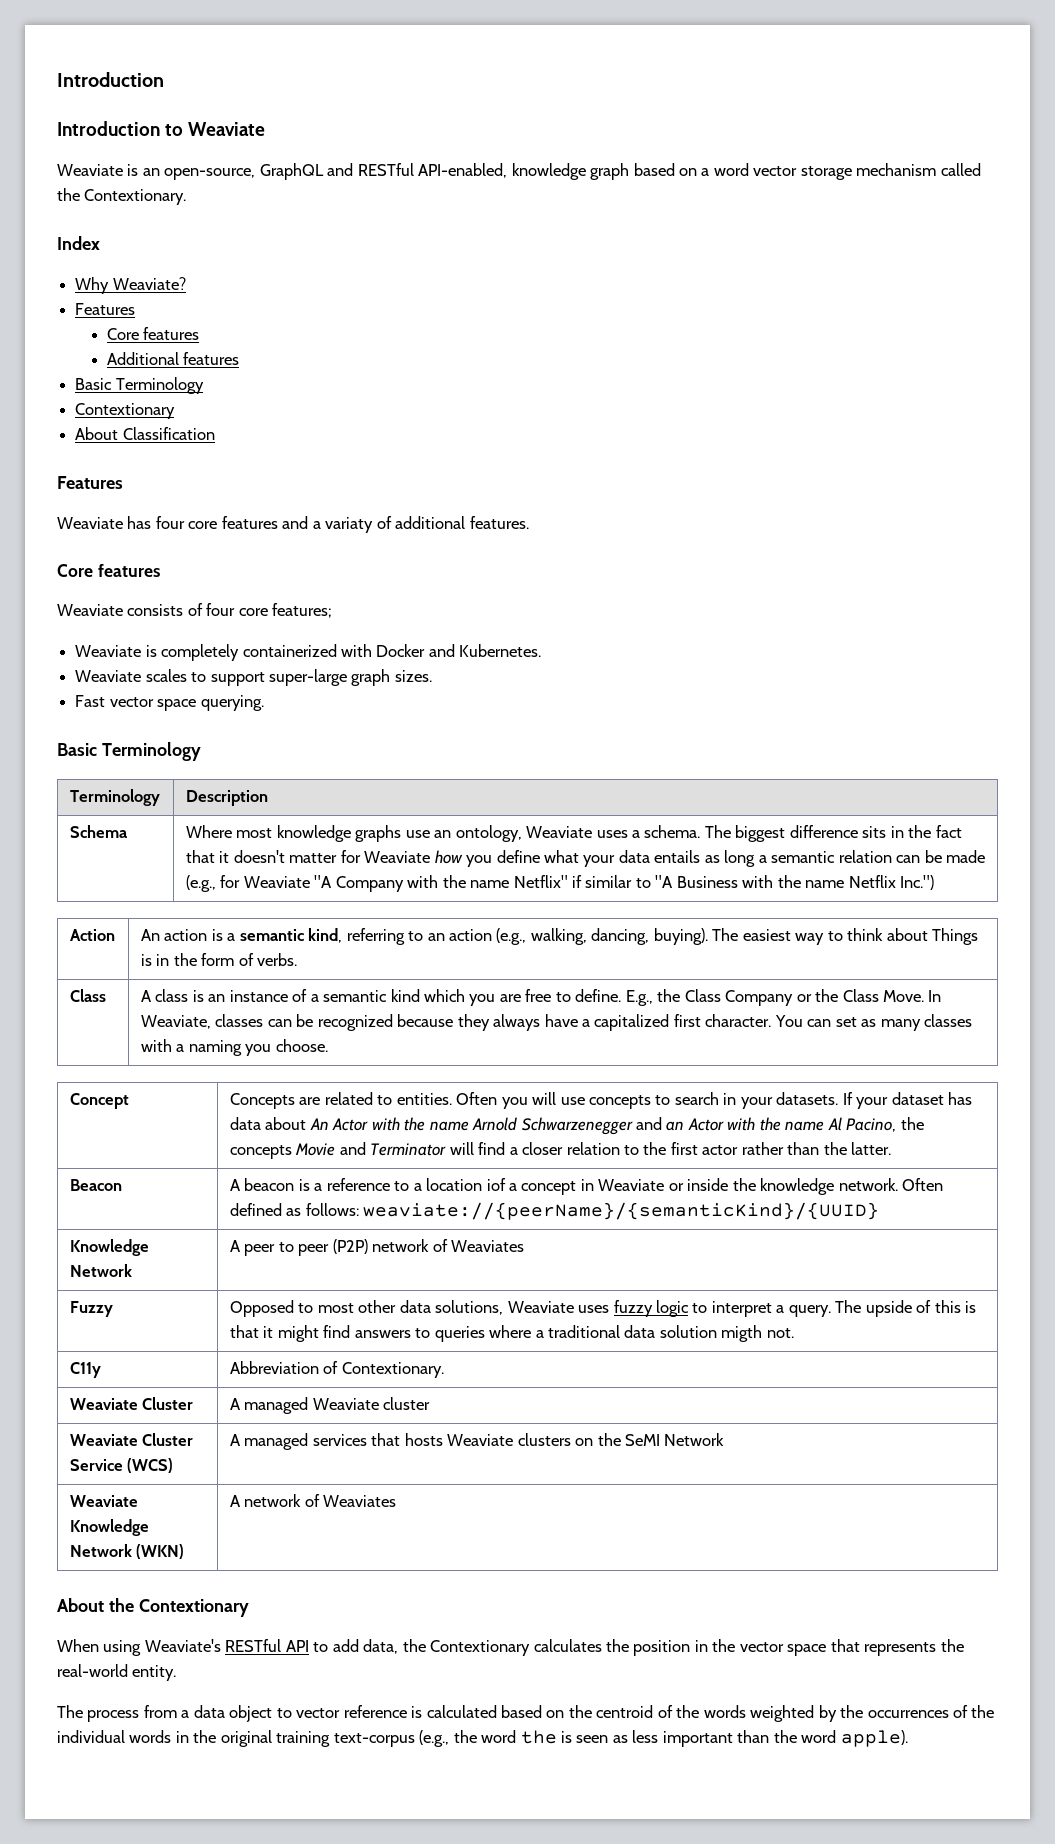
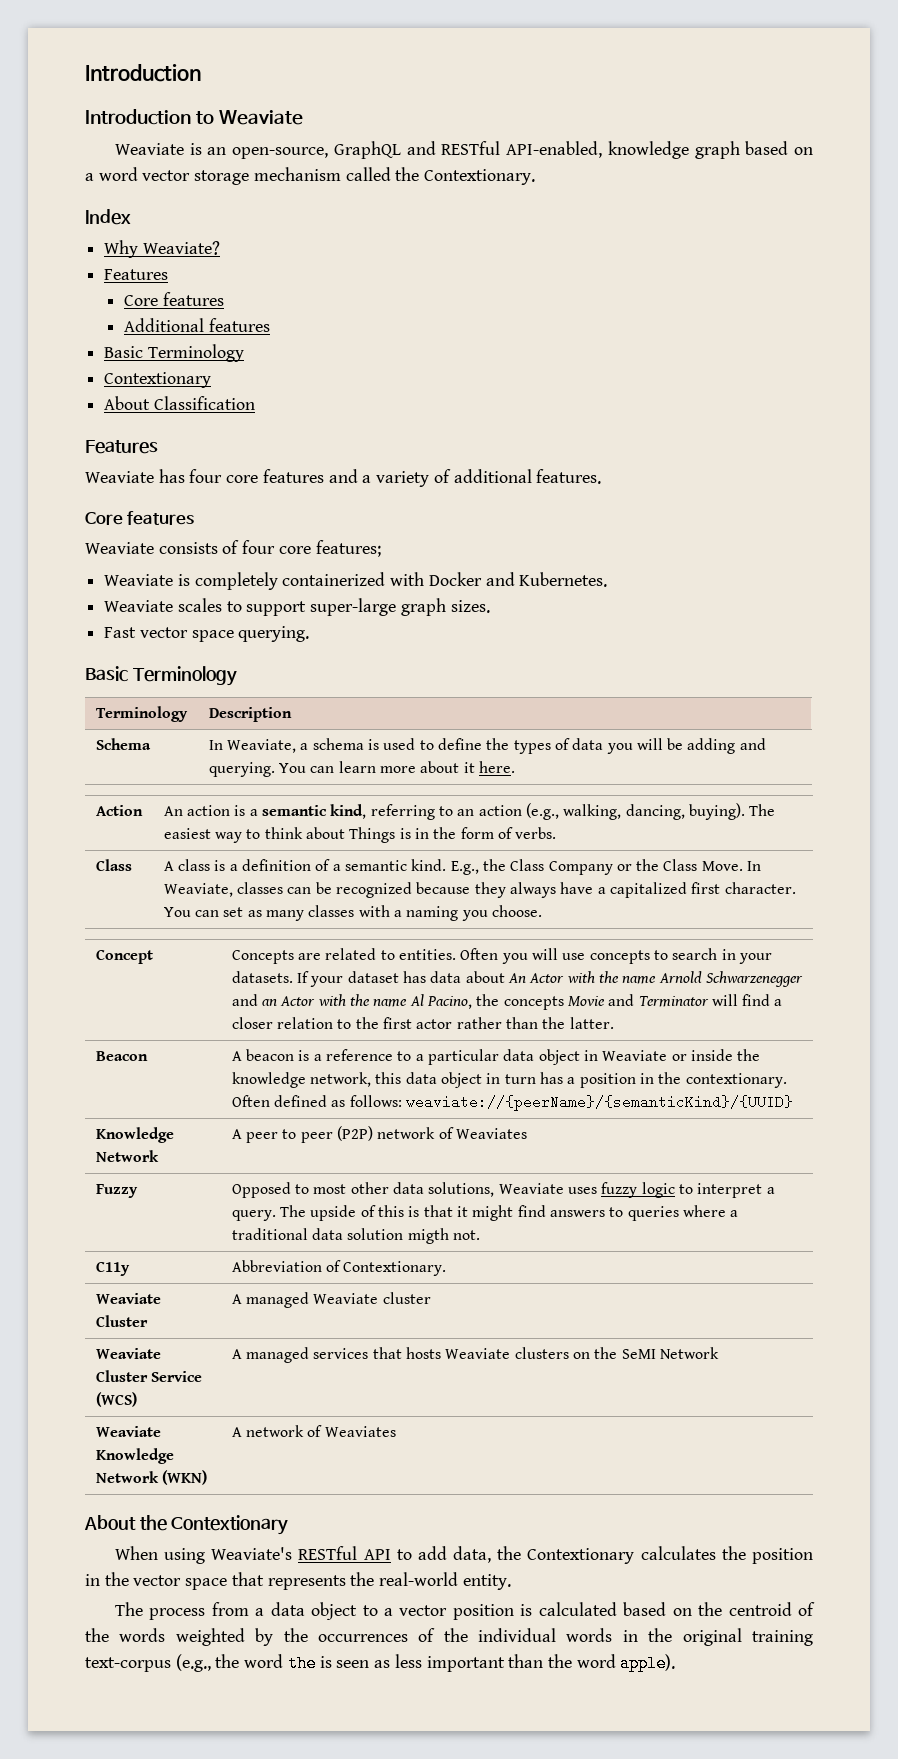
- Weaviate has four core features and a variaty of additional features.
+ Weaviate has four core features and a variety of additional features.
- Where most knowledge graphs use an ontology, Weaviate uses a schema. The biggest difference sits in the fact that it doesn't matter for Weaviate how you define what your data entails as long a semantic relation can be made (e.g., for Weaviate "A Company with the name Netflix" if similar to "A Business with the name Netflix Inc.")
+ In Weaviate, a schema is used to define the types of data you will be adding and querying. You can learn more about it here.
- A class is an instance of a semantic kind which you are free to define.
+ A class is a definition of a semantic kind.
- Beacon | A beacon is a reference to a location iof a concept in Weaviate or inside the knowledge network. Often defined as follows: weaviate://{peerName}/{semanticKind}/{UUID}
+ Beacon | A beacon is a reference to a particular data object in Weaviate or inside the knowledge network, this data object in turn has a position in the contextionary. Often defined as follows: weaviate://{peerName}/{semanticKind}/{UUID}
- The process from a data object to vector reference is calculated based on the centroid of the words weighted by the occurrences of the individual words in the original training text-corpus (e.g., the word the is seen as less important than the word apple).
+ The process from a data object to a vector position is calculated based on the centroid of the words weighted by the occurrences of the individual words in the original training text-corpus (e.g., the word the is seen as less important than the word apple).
++++++++++
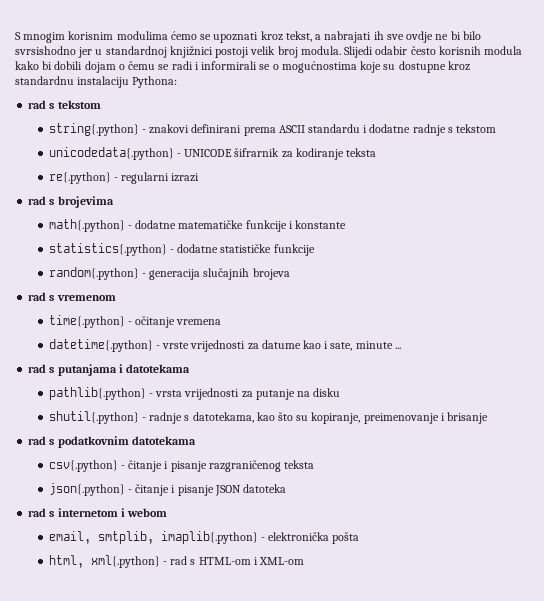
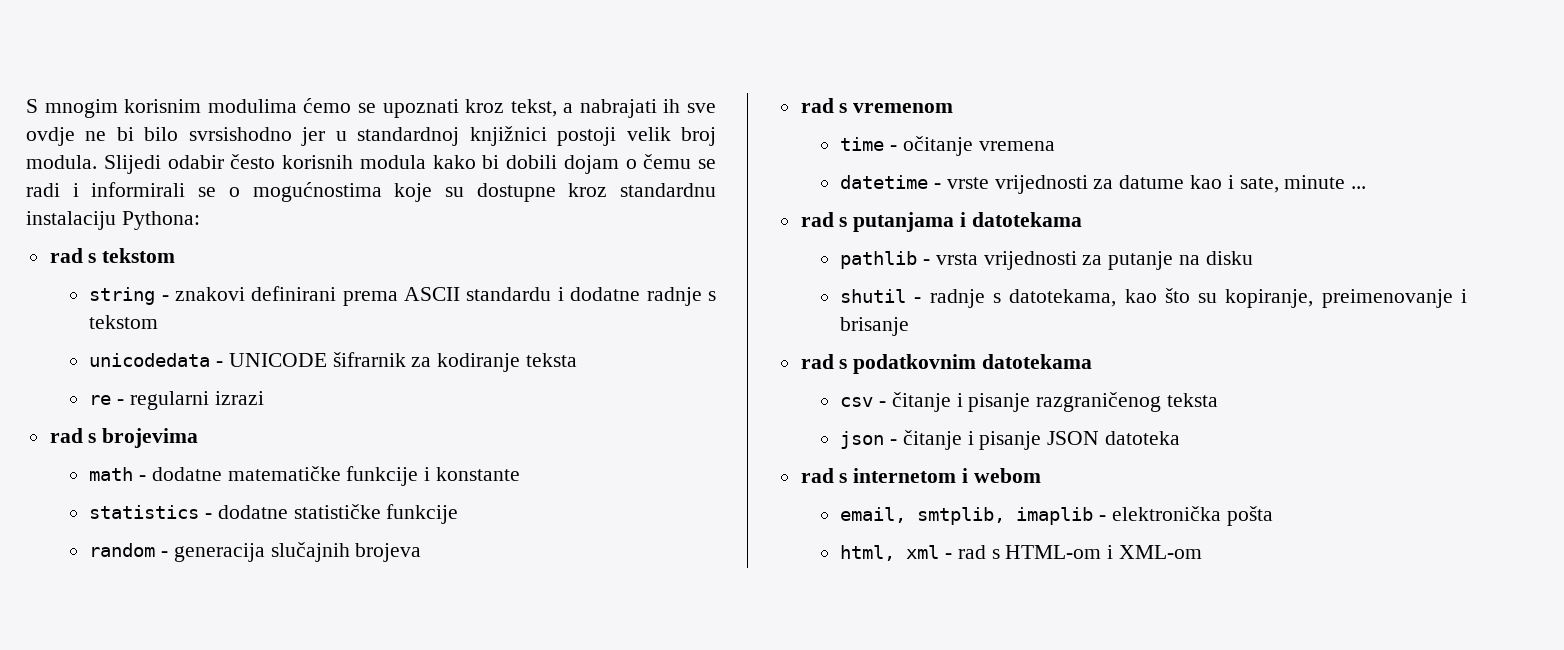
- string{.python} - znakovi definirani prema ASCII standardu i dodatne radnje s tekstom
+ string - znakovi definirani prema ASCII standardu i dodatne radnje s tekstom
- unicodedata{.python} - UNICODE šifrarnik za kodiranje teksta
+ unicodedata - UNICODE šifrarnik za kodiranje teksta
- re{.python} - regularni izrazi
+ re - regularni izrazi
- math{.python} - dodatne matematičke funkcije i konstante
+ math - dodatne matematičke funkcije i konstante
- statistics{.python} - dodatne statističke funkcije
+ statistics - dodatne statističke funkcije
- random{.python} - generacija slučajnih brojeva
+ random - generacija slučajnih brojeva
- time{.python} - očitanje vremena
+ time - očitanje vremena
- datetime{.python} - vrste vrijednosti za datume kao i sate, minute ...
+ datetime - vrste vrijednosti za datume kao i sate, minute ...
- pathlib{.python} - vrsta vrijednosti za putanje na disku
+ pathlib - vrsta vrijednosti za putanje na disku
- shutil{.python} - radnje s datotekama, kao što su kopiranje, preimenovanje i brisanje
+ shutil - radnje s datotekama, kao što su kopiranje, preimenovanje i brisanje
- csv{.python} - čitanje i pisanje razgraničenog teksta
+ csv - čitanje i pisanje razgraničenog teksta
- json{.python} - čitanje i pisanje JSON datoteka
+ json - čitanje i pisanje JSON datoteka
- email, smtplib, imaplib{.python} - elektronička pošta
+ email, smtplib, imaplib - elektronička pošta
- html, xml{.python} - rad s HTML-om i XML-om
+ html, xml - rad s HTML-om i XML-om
++++++++++
What you will do
Copy range, inclusive: the line holding "string - znakovi" to the line holding "time - očitanje vremena". Reproduce exactly those lines of the records above and no others.

Response
+ string - znakovi definirani prema ASCII standardu i dodatne radnje s tekstom
- unicodedata{.python} - UNICODE šifrarnik za kodiranje teksta
+ unicodedata - UNICODE šifrarnik za kodiranje teksta
- re{.python} - regularni izrazi
+ re - regularni izrazi
- math{.python} - dodatne matematičke funkcije i konstante
+ math - dodatne matematičke funkcije i konstante
- statistics{.python} - dodatne statističke funkcije
+ statistics - dodatne statističke funkcije
- random{.python} - generacija slučajnih brojeva
+ random - generacija slučajnih brojeva
- time{.python} - očitanje vremena
+ time - očitanje vremena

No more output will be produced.